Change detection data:
※

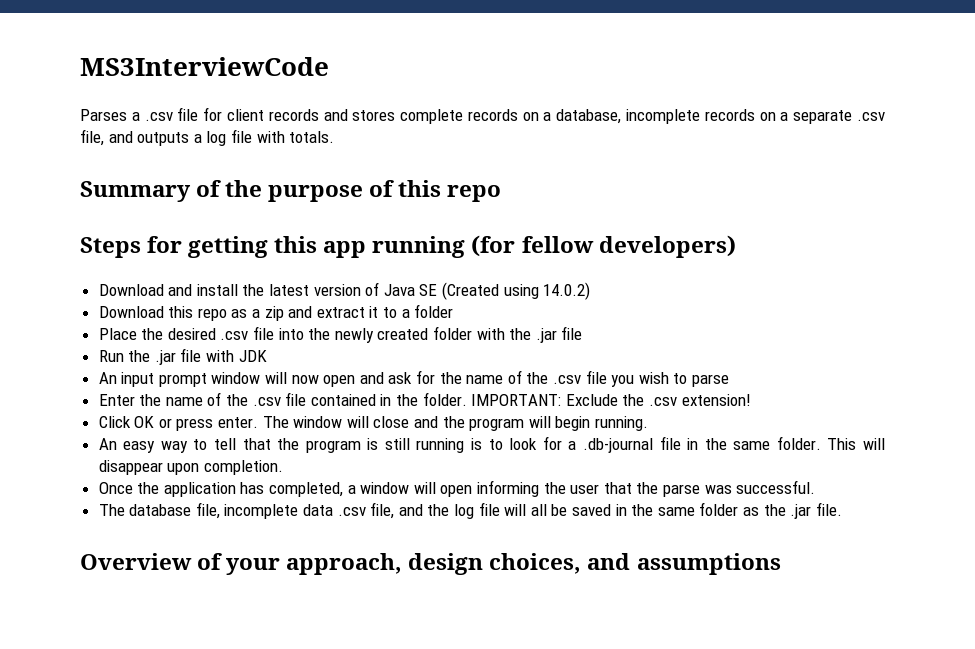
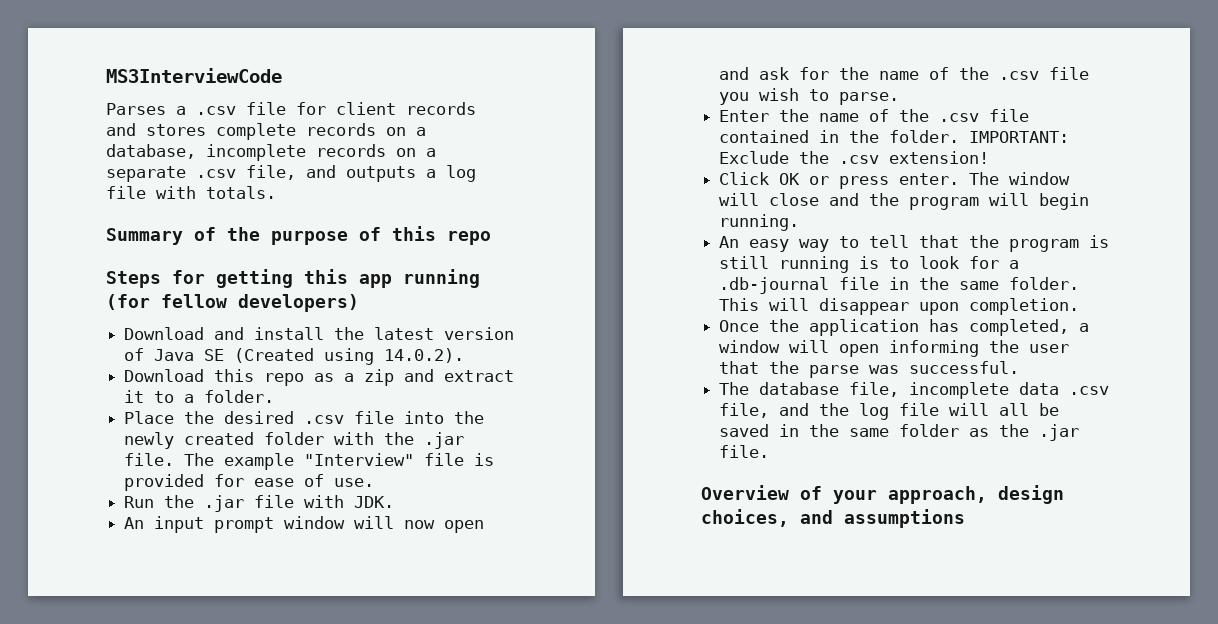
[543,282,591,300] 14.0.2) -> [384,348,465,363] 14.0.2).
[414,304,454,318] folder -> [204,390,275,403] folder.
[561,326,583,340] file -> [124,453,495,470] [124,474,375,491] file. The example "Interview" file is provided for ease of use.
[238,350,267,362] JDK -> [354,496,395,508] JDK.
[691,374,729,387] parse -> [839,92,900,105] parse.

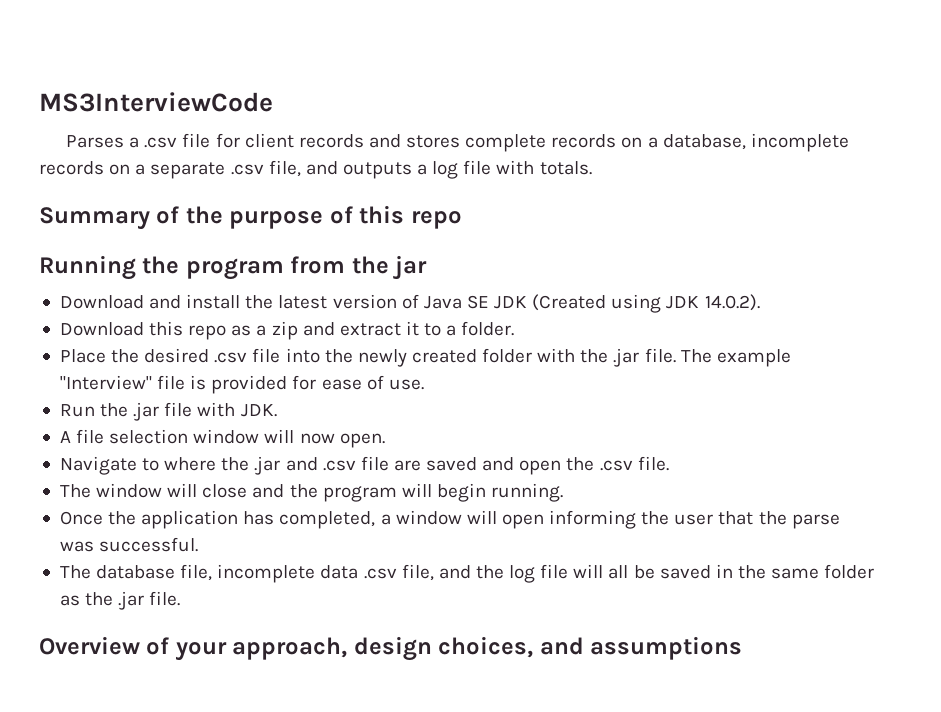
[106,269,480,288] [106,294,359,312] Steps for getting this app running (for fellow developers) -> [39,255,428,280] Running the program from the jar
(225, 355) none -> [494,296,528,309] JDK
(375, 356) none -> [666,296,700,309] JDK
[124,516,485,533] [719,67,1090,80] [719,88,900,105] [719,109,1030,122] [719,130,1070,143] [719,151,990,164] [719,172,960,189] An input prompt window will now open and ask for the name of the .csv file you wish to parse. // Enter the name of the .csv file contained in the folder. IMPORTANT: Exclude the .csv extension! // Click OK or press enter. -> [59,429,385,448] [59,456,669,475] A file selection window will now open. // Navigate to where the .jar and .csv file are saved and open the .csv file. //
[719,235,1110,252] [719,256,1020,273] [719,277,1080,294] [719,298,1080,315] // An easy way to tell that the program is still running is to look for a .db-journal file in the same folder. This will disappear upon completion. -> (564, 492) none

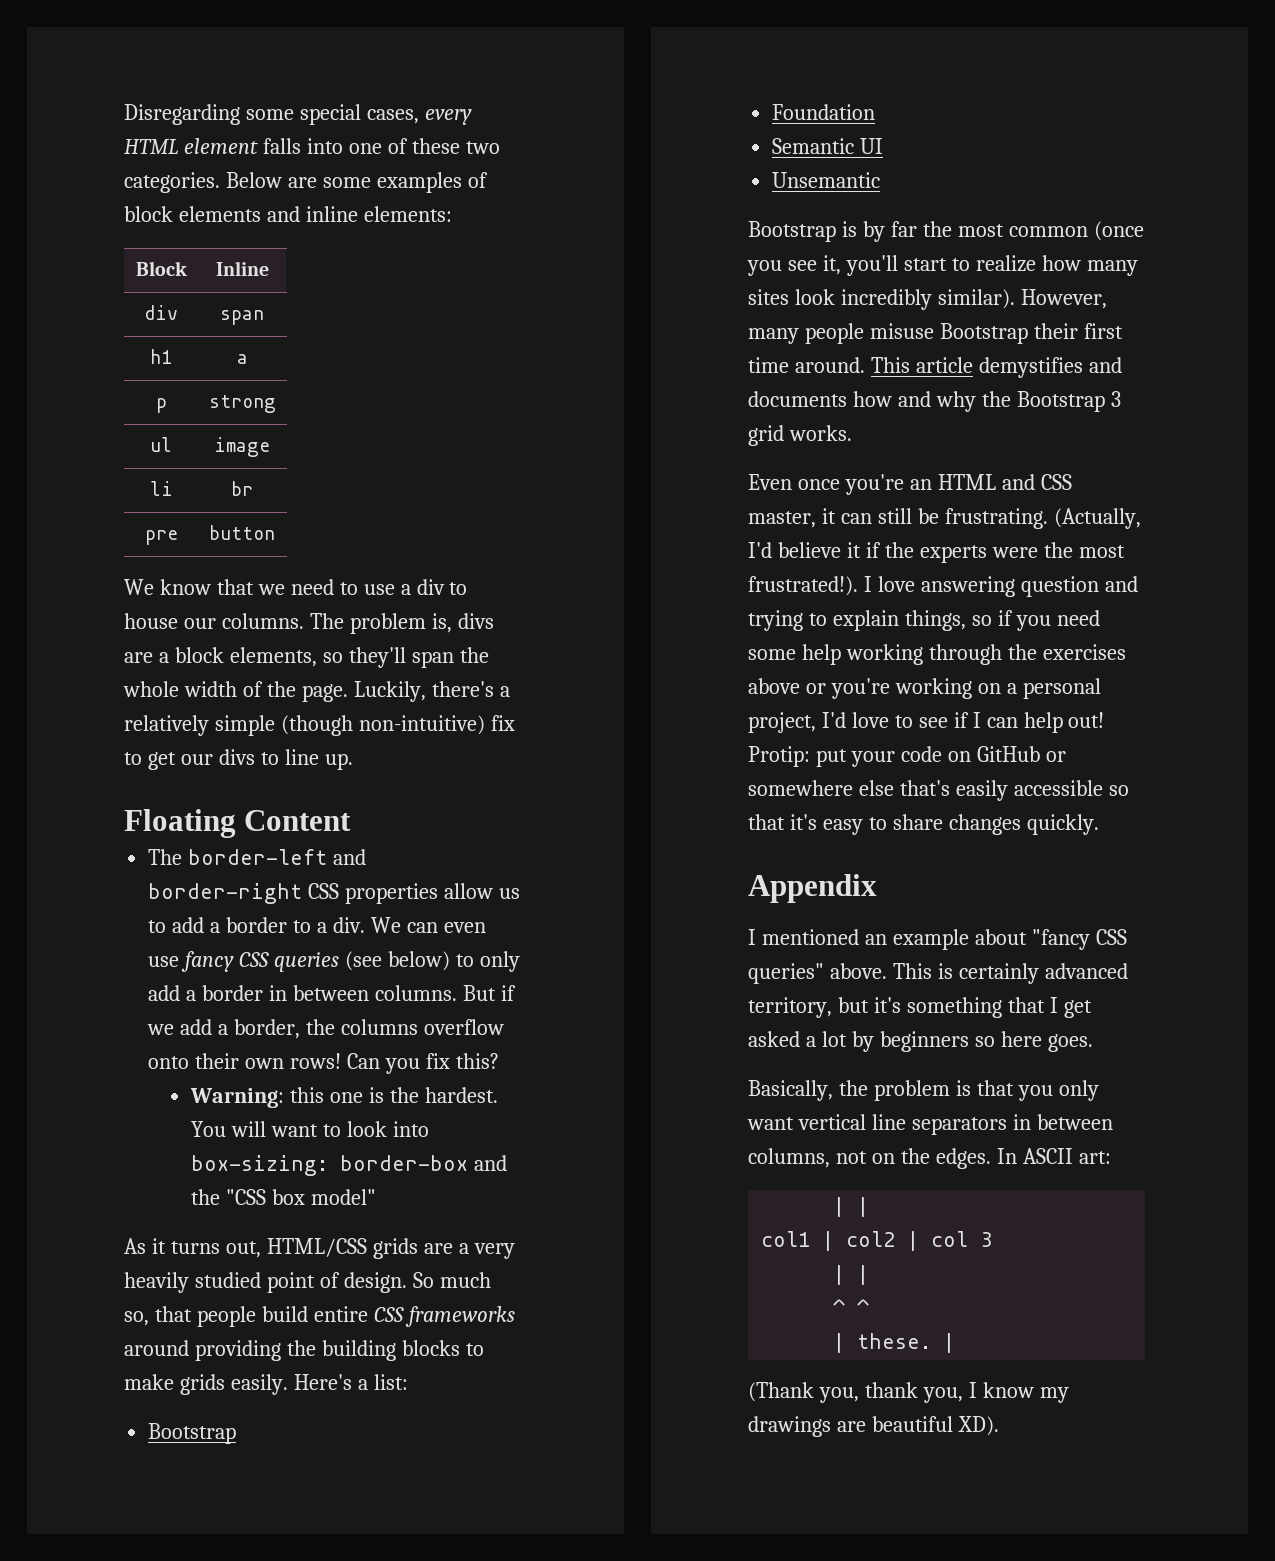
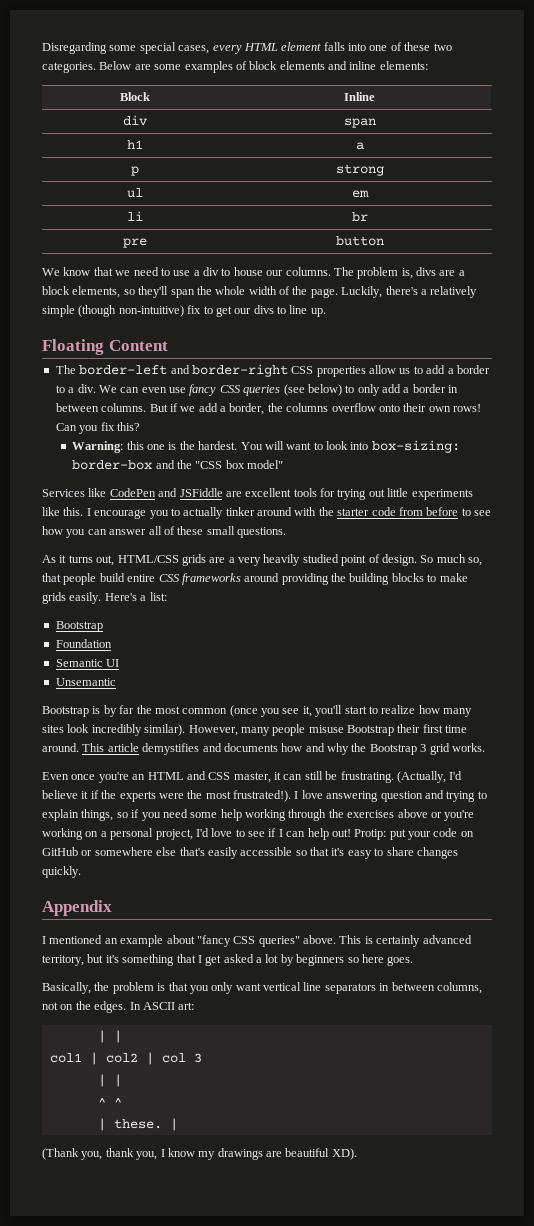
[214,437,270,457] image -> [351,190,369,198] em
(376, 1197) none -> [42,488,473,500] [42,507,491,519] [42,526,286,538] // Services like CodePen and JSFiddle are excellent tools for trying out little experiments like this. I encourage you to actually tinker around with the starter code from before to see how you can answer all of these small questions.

※

**WHAT IS EXPECTED**
Take every line above that includes the string "running" and return it.

**SOLUTION FOR THIS PROBLEM**
[106,269,480,288] [106,294,359,312] Steps for getting this app running (for fellow developers) -> [39,255,428,280] Running the program from the jar
[719,235,1110,252] [719,256,1020,273] [719,277,1080,294] [719,298,1080,315] // An easy way to tell that the program is still running is to look for a .db-journal file in the same folder. This will disappear upon completion. -> (564, 492) none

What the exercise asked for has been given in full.